Universidades bajo fuego: cuando el ajuste no rinde examen

Por Matías Leandro Rodríguez – Abogado, Comunicador 

En la madrugada del 7 de agosto, la Cámara de Diputados dio media sanción al proyecto de ley que establece la actualización automática del financiamiento de las universidades nacionales. La escena, en apariencia previsible, resultó todo lo contrario: un recordatorio – tal vez inesperado – de que el derecho aún puede tener la última palabra cuando los mercados ya han gritado suficiente.

Porque lo que allí se votó no fue una suma de partidas, sino la afirmación política y jurídica de un principio liminar: el acceso igualitario a la educación superior como obligación estatal. No una opción, no un anhelo, no una erogación discrecional. Una obligación.
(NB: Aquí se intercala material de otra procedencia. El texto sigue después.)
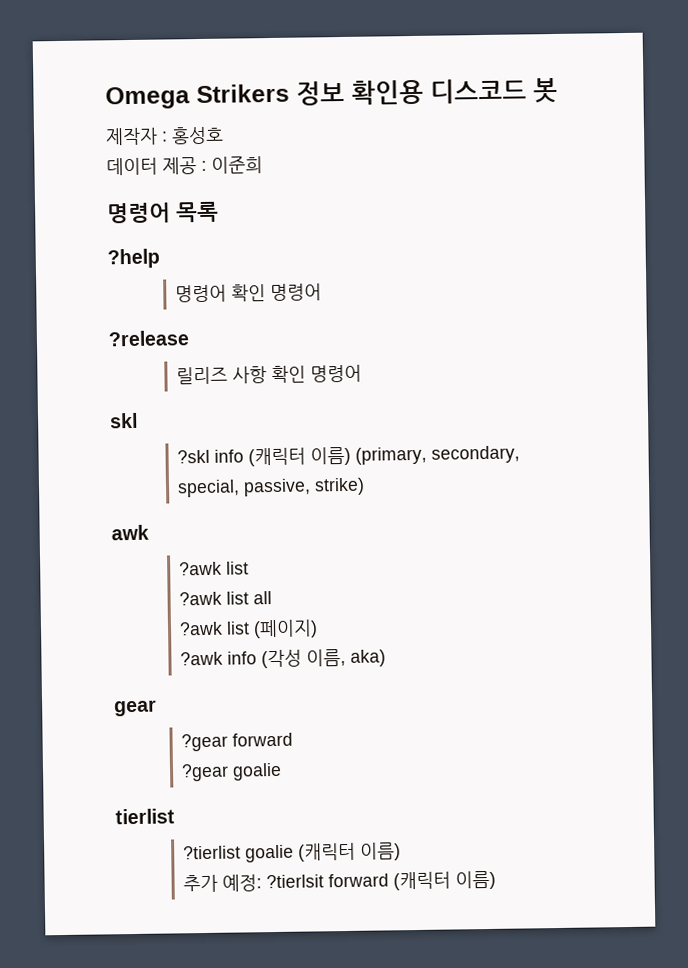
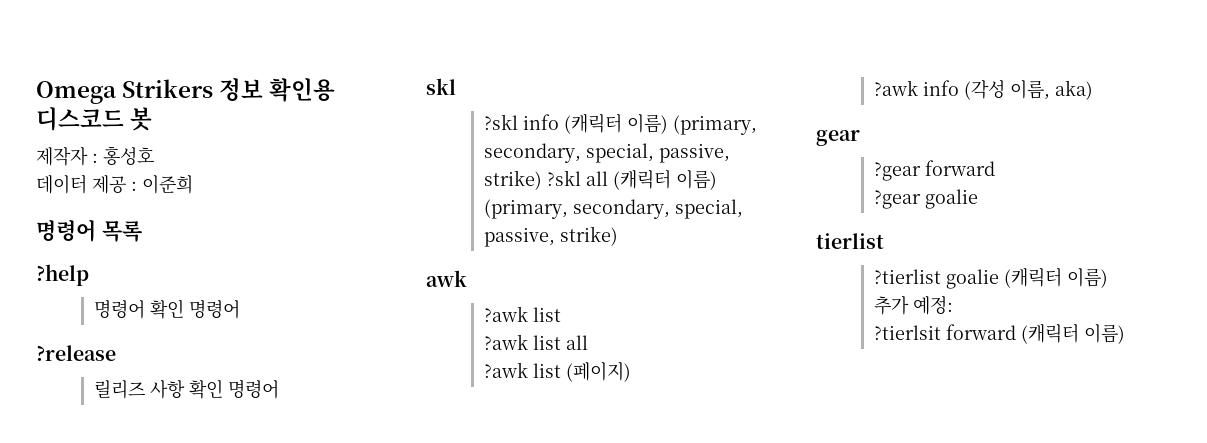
- ?skl info (캐릭터 이름) (primary, secondary, special, passive, strike)
+ ?skl info (캐릭터 이름) (primary, secondary, special, passive, strike) ?skl all (캐릭터 이름) (primary, secondary, special, passive, strike)
- 추가 예정: ?tierlsit forward (캐릭터 이름)
+ 추가 예정:
+ ?tierlsit forward (캐릭터 이름)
La Constitución Nacional – esa que suele citarse para prometer equilibrio fiscal pero no para garantizar derechos concretos – es clara. El artículo 75, inciso 19, impone al Congreso la responsabilidad de sancionar leyes que aseguren el desarrollo de la educación pública, gratuita e inclusiva en todos sus niveles. No hay ahí fórmulas optativas ni cláusulas de escape. La educación no se negocia, no se posterga, no se terceriza.

Se protege.

Y en esa protección está contenida una ética republicana elemental: el Estado como garante del proyecto de igualdad. Si algo define a la universidad pública es su condición de horizonte común. Un estudiante de primera generación no ingresa a una facultad solamente a cursar materias: ingresa a un país que, al menos en ese instante, decide no reproducir la herencia de las desigualdades. El aula, así, se vuelve el más concreto de los pactos democráticos.

La media sanción no fue solo un acto parlamentario. Fue un gesto constitucional. De esos que devuelven espesor a la letra normada cuando todo parece reducirse a planillas de cálculo. Fue también un acto de resistencia frente a un modelo que no oculta su desdén por lo colectivo, y que parece haber convertido al veto presidencial en sinónimo de política pública.

El anuncio anticipado de que esta ley será vetada si se convierte en norma encierra un dato que no debería naturalizarse: el poder Ejecutivo, frente a una ampliación de derechos votada por una clara mayoría legislativa, amenaza con anularla en nombre de un orden contable. Pero cuando el cálculo pretende suplantar al derecho, lo que peligra no es el presupuesto: es el pacto fundante que sostiene a la Nación como comunidad política.

Y no es retórica. La historia argentina sabe -por memoria y por cicatriz – lo que significa desfinanciar la universidad. El vaciamiento no es nuevo: es siempre la antesala del autoritarismo. Por eso, cuando se restringe el financiamiento, no se está corrigiendo una ineficiencia, sino debilitando una institución clave para la reproducción del pensamiento crítico, la movilidad social y la formación de ciudadanía.

Quizás por eso esta ley incomoda. Porque recuerda que aún en un contexto de excepcionalidad económica, hay zonas que deben seguir siendo intocables. Porque impone un límite constitucional a una forma de gobernar que no distingue entre política de Estado y ajuste sistemático. Y porque devuelve al Congreso su función más noble: la de ser garante de los derechos fundamentales, incluso – y sobre todo – cuando el poder de turno olvida que está limitado.

Lo que se discute no es una partida presupuestaria, sino qué tipo de república estamos dispuestos a defender. La universidad no es un privilegio de pocos, sino el último bastión donde la igualdad todavía rinde examen.

Tal vez el presidente vete la ley. Tal vez festeje el aplauso de quienes confunden orden con obediencia y libertad con desamparo. Pero que quede claro: la historia no se escribe con vetos, sino con aulas abiertas. Y la democracia, cuando es digna de su nombre, no clausura el futuro: lo financia.